Work to complete: If a line in the listing contains "công", copy it out whole.

[Opening Listed entries section]

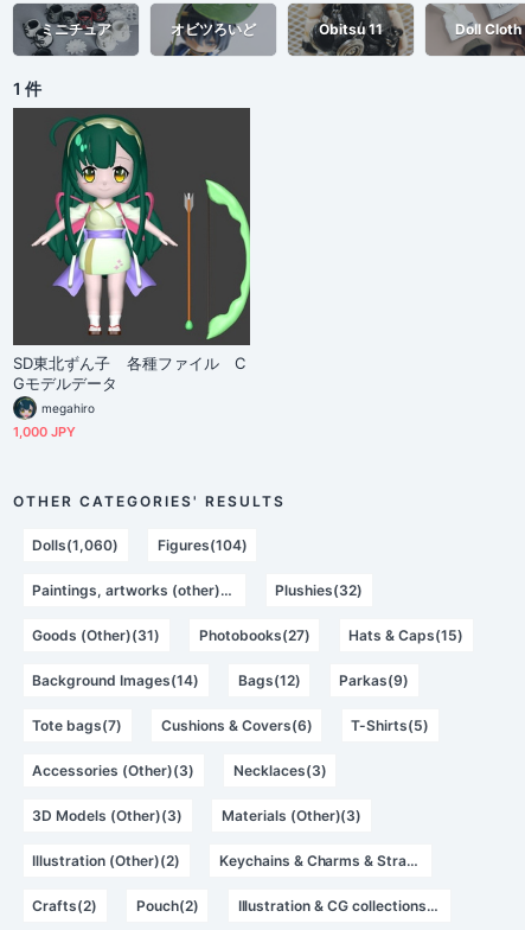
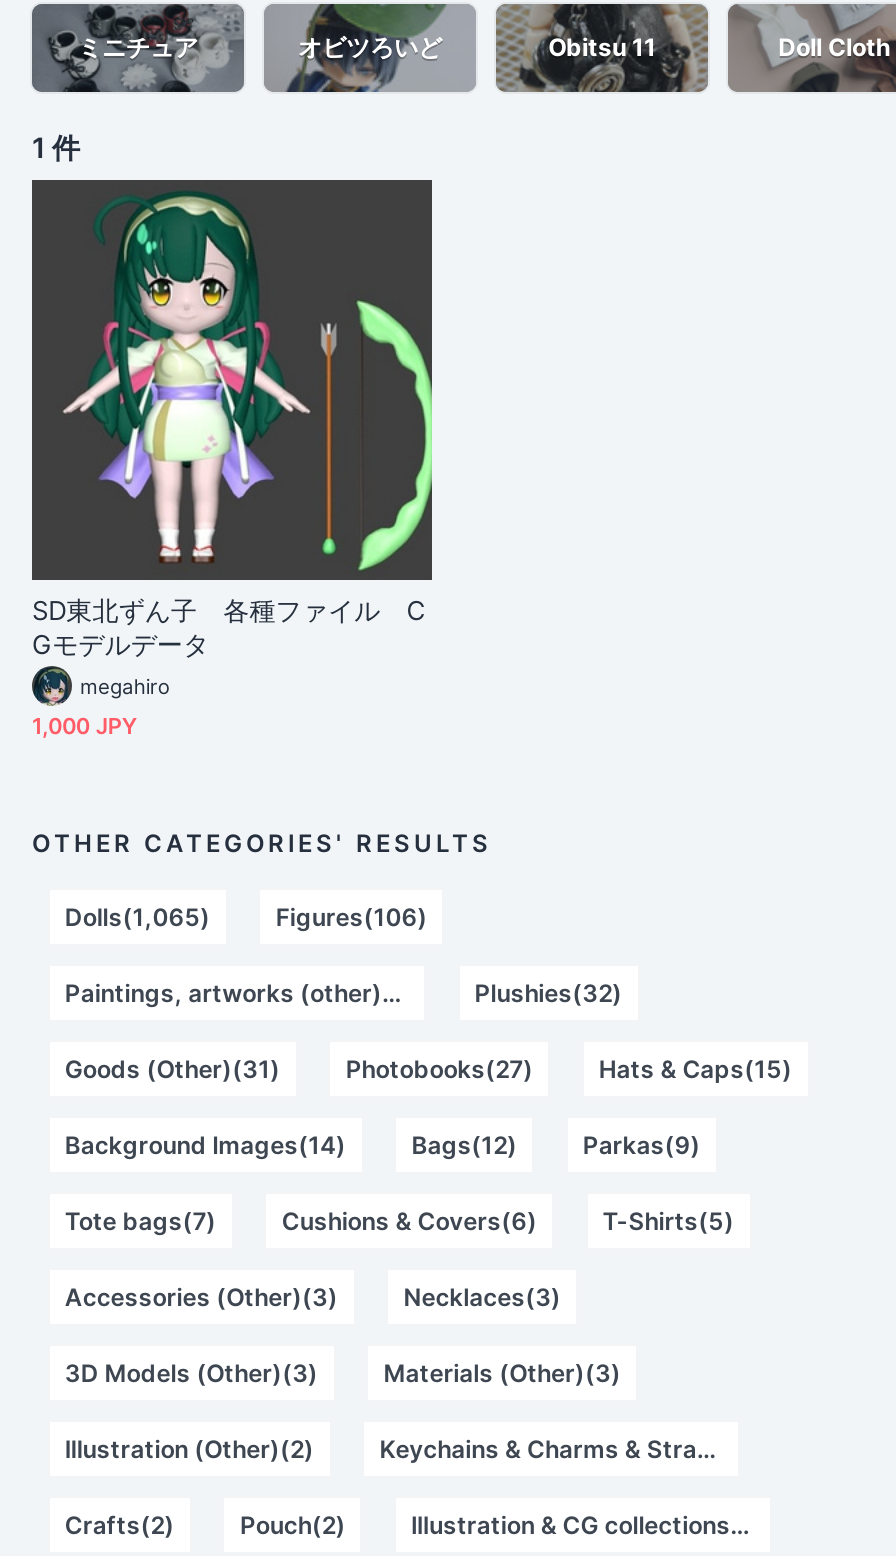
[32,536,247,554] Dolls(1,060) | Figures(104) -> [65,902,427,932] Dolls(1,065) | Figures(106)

[Closing Listed entries section]
[Opening Listed entries section]

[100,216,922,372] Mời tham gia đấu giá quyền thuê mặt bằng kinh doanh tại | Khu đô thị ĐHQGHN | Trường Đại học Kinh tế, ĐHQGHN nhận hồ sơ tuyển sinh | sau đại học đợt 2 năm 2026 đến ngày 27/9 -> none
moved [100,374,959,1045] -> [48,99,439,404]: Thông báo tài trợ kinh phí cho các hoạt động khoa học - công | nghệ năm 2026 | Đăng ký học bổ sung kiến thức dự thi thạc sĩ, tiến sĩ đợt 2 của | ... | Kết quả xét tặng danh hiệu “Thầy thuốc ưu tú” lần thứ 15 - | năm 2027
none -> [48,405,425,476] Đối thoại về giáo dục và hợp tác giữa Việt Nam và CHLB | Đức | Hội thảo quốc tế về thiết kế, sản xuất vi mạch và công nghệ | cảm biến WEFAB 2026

[Closing Listed entries section]
[Opening Listed entries section]

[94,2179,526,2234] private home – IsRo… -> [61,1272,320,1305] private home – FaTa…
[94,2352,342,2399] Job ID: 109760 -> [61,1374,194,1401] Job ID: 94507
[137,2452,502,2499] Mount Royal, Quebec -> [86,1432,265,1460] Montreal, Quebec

[Closing Listed entries section]

Finished exercise:
moved [100,374,959,1045] -> [48,99,439,404]: Thông báo tài trợ kinh phí cho các hoạt động khoa học - công | nghệ năm 2026 | Đăng ký học bổ sung kiến thức dự thi thạc sĩ, tiến sĩ đợt 2 của | ... | Kết quả xét tặng danh hiệu “Thầy thuốc ưu tú” lần thứ 15 - | năm 2027
none -> [48,405,425,476] Đối thoại về giáo dục và hợp tác giữa Việt Nam và CHLB | Đức | Hội thảo quốc tế về thiết kế, sản xuất vi mạch và công nghệ | cảm biến WEFAB 2026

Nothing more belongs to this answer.